Source data
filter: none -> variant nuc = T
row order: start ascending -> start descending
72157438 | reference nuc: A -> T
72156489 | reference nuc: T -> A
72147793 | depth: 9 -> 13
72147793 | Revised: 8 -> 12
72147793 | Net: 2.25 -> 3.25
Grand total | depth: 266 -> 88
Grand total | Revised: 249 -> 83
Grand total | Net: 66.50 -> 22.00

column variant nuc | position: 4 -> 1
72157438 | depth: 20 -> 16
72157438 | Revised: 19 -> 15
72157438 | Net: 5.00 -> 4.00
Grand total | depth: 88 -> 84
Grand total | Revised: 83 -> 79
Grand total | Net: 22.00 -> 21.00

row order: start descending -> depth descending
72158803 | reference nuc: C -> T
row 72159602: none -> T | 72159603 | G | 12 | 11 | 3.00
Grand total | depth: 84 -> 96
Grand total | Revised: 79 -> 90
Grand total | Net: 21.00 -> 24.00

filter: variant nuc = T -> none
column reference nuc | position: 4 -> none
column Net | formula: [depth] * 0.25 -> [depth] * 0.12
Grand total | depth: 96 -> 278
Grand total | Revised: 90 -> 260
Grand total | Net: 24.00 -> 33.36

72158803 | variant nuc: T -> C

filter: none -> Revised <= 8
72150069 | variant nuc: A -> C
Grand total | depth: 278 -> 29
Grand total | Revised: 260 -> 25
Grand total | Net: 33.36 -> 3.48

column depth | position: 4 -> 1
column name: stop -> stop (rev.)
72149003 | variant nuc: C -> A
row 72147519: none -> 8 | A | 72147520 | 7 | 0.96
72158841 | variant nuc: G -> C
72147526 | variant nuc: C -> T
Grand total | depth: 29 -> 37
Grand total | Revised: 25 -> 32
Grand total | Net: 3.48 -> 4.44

--

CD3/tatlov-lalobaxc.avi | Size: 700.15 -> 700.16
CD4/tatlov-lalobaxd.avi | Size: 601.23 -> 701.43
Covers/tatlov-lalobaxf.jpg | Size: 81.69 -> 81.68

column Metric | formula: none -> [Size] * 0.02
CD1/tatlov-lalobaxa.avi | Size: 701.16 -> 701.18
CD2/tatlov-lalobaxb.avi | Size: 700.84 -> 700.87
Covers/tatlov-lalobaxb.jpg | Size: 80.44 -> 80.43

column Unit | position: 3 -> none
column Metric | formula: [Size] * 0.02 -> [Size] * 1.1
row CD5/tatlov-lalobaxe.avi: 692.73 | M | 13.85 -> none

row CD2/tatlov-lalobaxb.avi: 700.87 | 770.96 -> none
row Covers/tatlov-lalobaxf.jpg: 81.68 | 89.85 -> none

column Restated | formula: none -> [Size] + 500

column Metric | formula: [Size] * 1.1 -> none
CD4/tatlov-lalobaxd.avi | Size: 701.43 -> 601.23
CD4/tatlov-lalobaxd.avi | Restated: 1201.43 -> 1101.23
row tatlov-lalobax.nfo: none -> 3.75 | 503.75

==

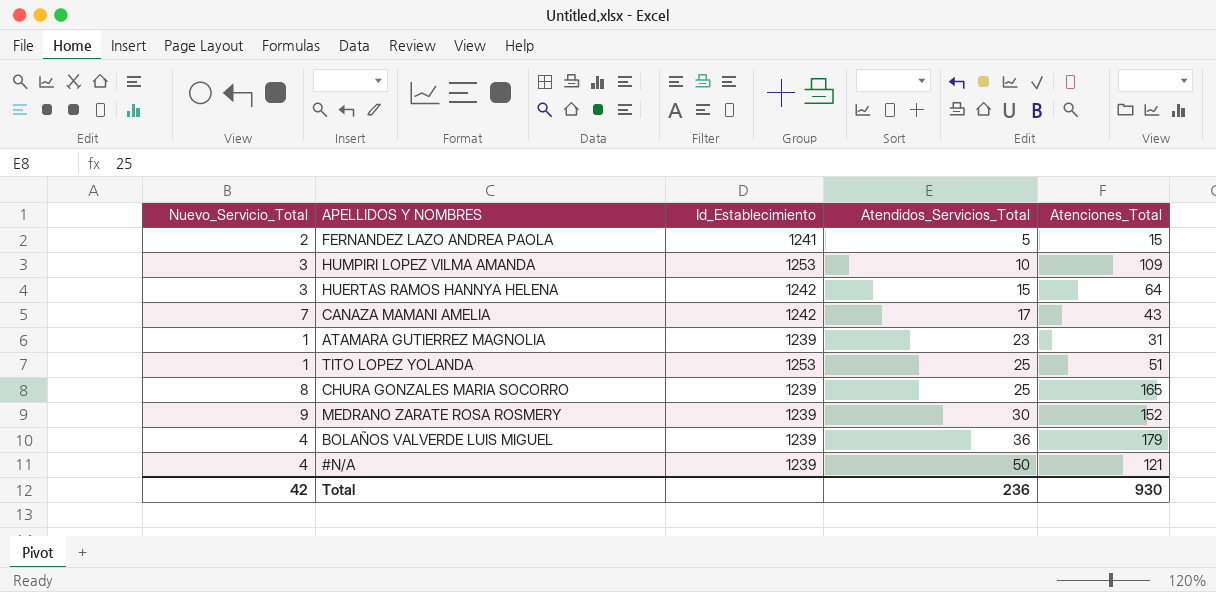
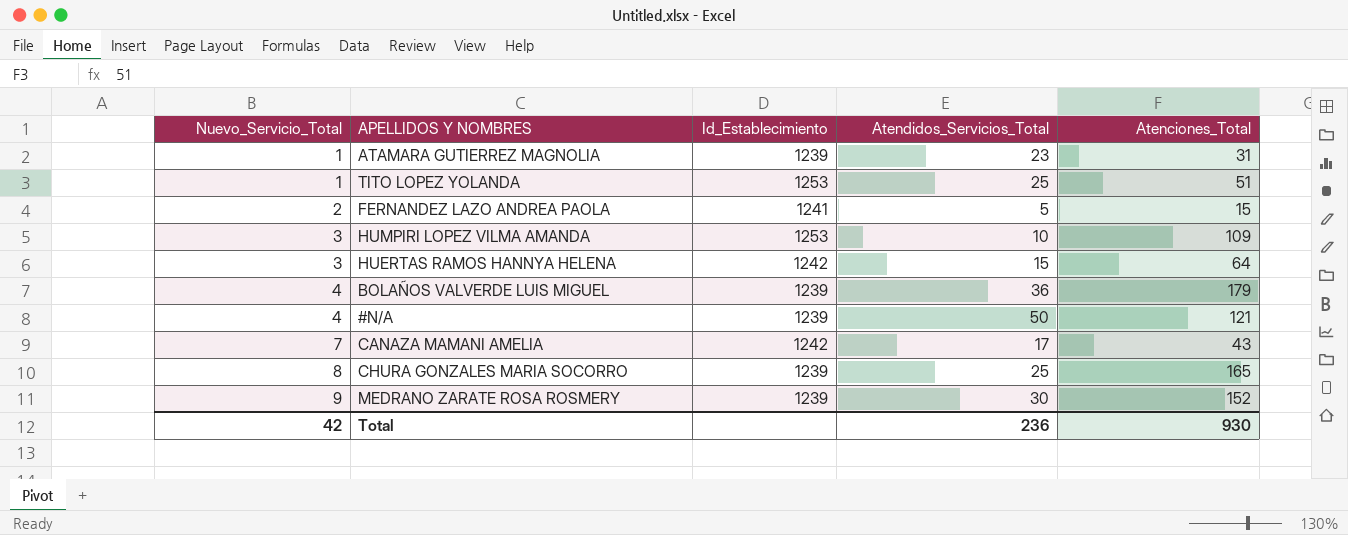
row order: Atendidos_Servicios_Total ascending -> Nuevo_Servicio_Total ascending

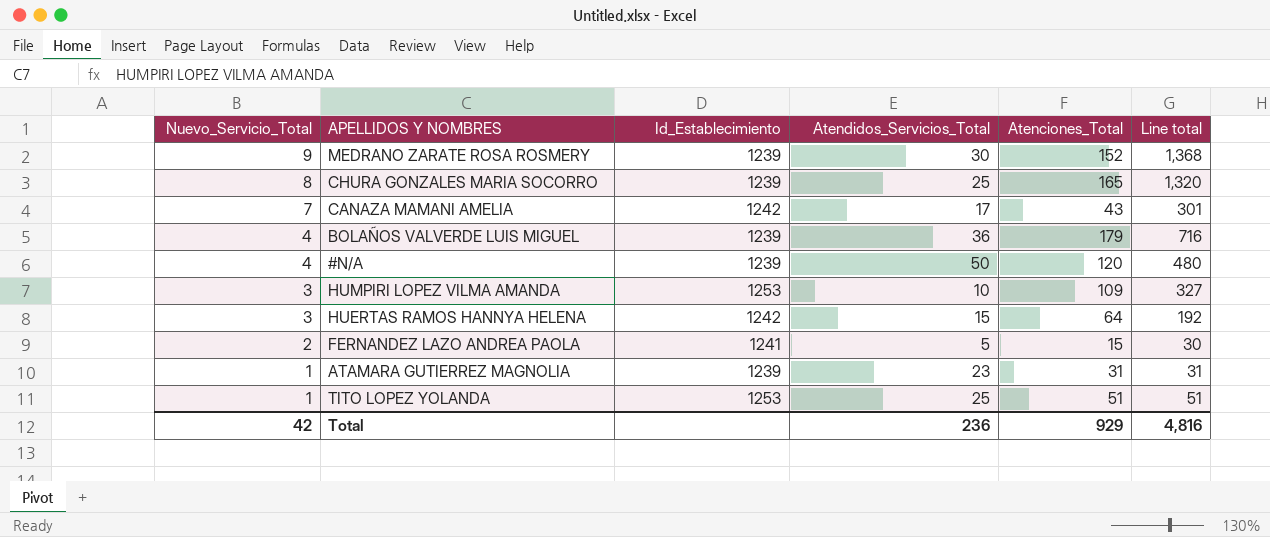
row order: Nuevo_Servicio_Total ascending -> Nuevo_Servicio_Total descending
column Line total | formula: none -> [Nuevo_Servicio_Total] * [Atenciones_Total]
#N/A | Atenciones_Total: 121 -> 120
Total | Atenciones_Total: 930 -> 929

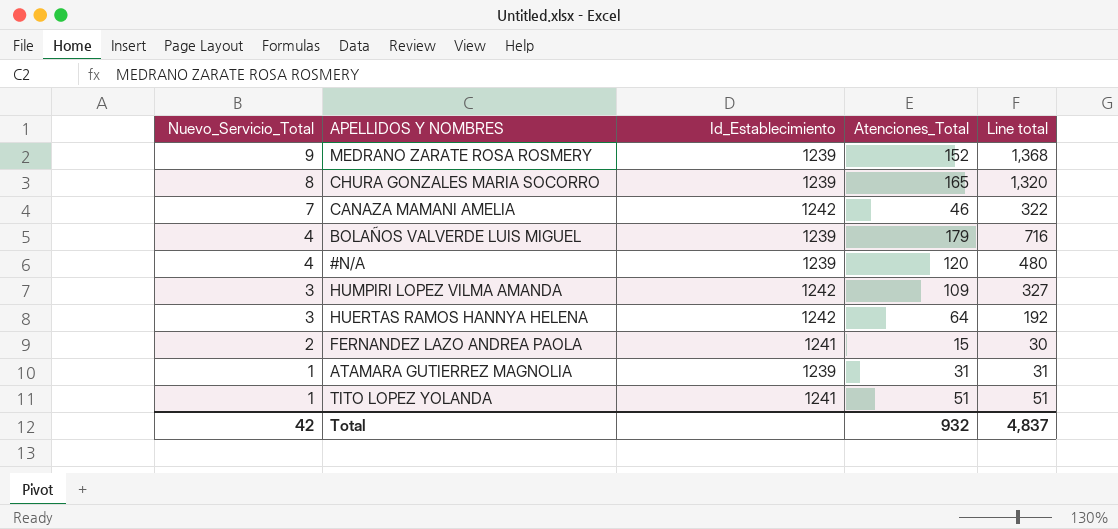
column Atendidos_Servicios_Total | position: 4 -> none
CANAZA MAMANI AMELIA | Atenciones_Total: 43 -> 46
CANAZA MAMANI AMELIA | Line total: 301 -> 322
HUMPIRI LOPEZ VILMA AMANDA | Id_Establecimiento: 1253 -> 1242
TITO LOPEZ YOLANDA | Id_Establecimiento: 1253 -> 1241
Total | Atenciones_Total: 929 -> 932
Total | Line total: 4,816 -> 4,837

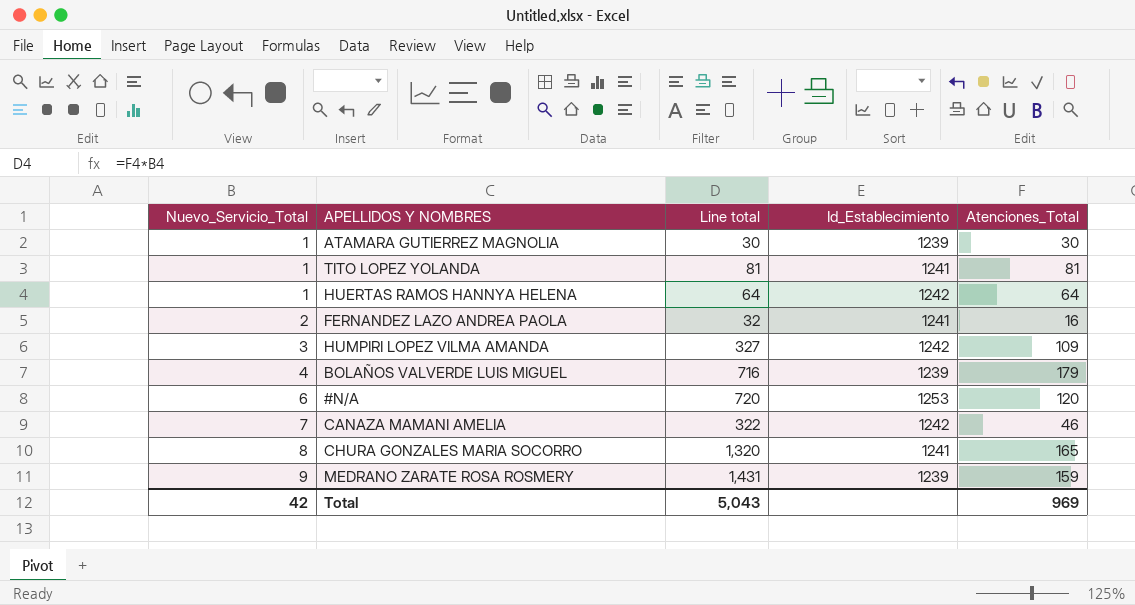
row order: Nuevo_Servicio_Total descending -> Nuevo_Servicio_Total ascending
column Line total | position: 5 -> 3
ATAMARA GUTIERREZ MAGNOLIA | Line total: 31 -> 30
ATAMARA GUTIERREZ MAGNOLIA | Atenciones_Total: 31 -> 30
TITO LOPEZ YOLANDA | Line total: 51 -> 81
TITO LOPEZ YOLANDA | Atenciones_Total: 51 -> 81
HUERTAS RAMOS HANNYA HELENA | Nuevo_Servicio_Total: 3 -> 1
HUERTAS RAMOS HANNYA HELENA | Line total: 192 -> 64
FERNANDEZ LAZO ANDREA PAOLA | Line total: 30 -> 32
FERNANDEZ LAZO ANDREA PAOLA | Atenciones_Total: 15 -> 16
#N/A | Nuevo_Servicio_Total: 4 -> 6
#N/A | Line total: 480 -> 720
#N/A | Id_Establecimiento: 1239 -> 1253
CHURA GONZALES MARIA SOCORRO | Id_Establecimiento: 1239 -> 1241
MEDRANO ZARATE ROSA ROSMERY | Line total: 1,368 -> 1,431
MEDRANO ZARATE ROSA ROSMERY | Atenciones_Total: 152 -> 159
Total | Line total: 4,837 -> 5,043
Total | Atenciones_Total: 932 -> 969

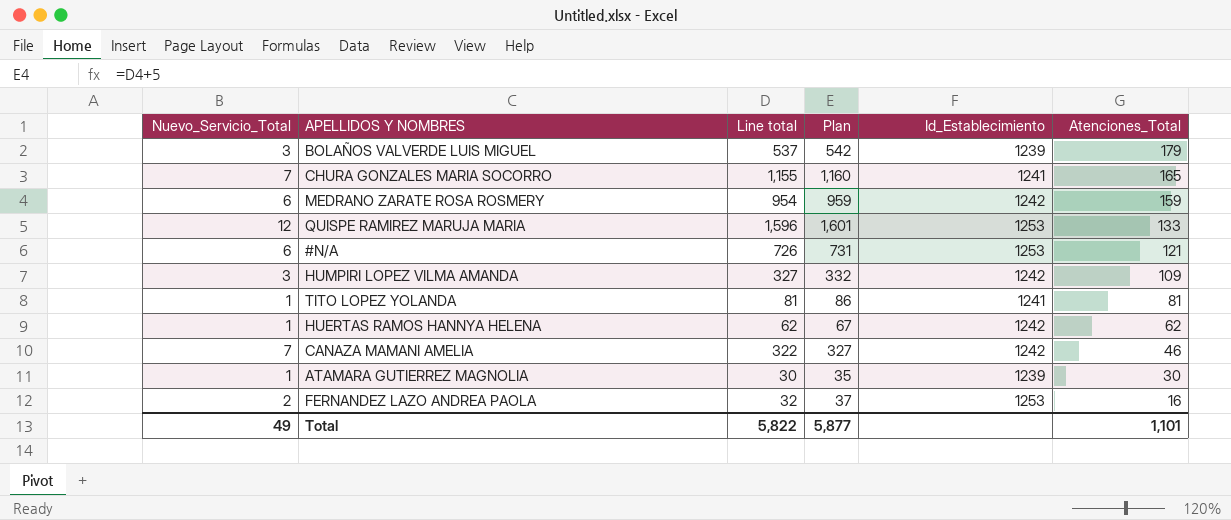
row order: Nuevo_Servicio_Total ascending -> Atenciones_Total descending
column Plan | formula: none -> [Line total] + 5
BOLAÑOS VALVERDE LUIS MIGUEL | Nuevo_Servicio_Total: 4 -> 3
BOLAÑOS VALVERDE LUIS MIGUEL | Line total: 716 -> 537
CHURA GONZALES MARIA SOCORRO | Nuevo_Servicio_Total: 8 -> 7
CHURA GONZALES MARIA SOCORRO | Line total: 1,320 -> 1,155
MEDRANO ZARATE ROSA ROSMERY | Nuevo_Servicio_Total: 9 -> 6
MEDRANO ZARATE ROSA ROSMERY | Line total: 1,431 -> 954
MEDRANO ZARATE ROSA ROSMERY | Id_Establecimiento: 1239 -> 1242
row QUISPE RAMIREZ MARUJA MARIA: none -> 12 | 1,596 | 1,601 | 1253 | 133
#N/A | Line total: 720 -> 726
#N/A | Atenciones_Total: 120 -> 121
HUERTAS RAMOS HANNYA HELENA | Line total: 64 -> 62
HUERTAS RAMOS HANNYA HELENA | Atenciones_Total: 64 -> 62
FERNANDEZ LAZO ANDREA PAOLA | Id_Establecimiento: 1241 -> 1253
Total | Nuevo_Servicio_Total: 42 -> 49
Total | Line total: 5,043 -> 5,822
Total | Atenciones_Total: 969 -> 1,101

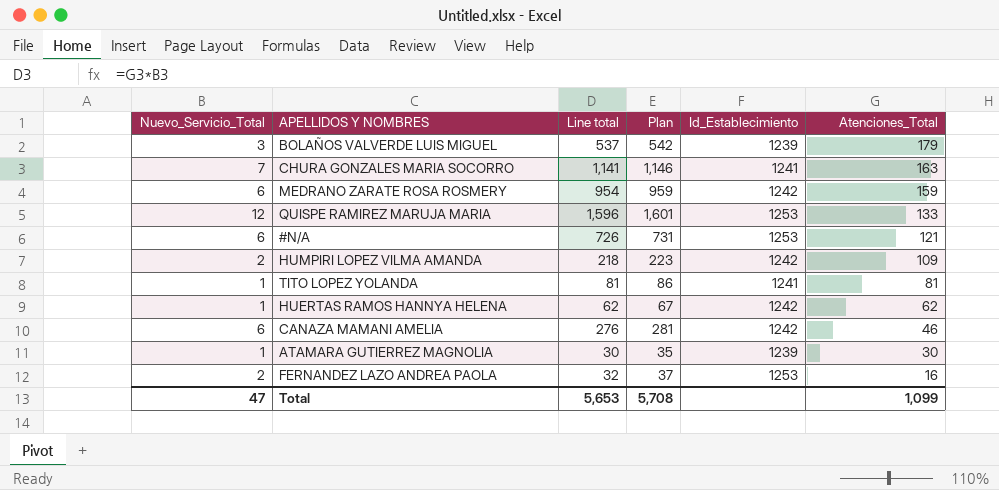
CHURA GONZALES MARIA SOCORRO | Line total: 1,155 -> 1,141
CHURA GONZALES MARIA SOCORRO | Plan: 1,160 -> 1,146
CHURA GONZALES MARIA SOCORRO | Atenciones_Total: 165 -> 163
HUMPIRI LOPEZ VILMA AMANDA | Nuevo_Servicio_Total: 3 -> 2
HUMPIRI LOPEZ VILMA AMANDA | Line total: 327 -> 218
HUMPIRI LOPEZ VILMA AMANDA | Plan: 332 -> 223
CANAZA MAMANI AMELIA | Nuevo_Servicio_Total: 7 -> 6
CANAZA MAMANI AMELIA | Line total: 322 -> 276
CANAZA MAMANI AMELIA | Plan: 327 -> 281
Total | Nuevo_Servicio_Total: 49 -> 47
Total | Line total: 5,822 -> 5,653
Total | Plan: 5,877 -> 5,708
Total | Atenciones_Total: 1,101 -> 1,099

(TASK BRIEF):
Give back exactly the lines above that run from the one with "CHURA GONZALES MARIA SOCORRO | Nuevo_Servicio_Total: 8" to the one with "HUMPIRI LOPEZ VILMA AMANDA | Nuevo_Servicio_Total: 3", including both, with the pictures left out.

(WRITTEN ANSWER):
CHURA GONZALES MARIA SOCORRO | Nuevo_Servicio_Total: 8 -> 7
CHURA GONZALES MARIA SOCORRO | Line total: 1,320 -> 1,155
MEDRANO ZARATE ROSA ROSMERY | Nuevo_Servicio_Total: 9 -> 6
MEDRANO ZARATE ROSA ROSMERY | Line total: 1,431 -> 954
MEDRANO ZARATE ROSA ROSMERY | Id_Establecimiento: 1239 -> 1242
row QUISPE RAMIREZ MARUJA MARIA: none -> 12 | 1,596 | 1,601 | 1253 | 133
#N/A | Line total: 720 -> 726
#N/A | Atenciones_Total: 120 -> 121
HUERTAS RAMOS HANNYA HELENA | Line total: 64 -> 62
HUERTAS RAMOS HANNYA HELENA | Atenciones_Total: 64 -> 62
FERNANDEZ LAZO ANDREA PAOLA | Id_Establecimiento: 1241 -> 1253
Total | Nuevo_Servicio_Total: 42 -> 49
Total | Line total: 5,043 -> 5,822
Total | Atenciones_Total: 969 -> 1,101

CHURA GONZALES MARIA SOCORRO | Line total: 1,155 -> 1,141
CHURA GONZALES MARIA SOCORRO | Plan: 1,160 -> 1,146
CHURA GONZALES MARIA SOCORRO | Atenciones_Total: 165 -> 163
HUMPIRI LOPEZ VILMA AMANDA | Nuevo_Servicio_Total: 3 -> 2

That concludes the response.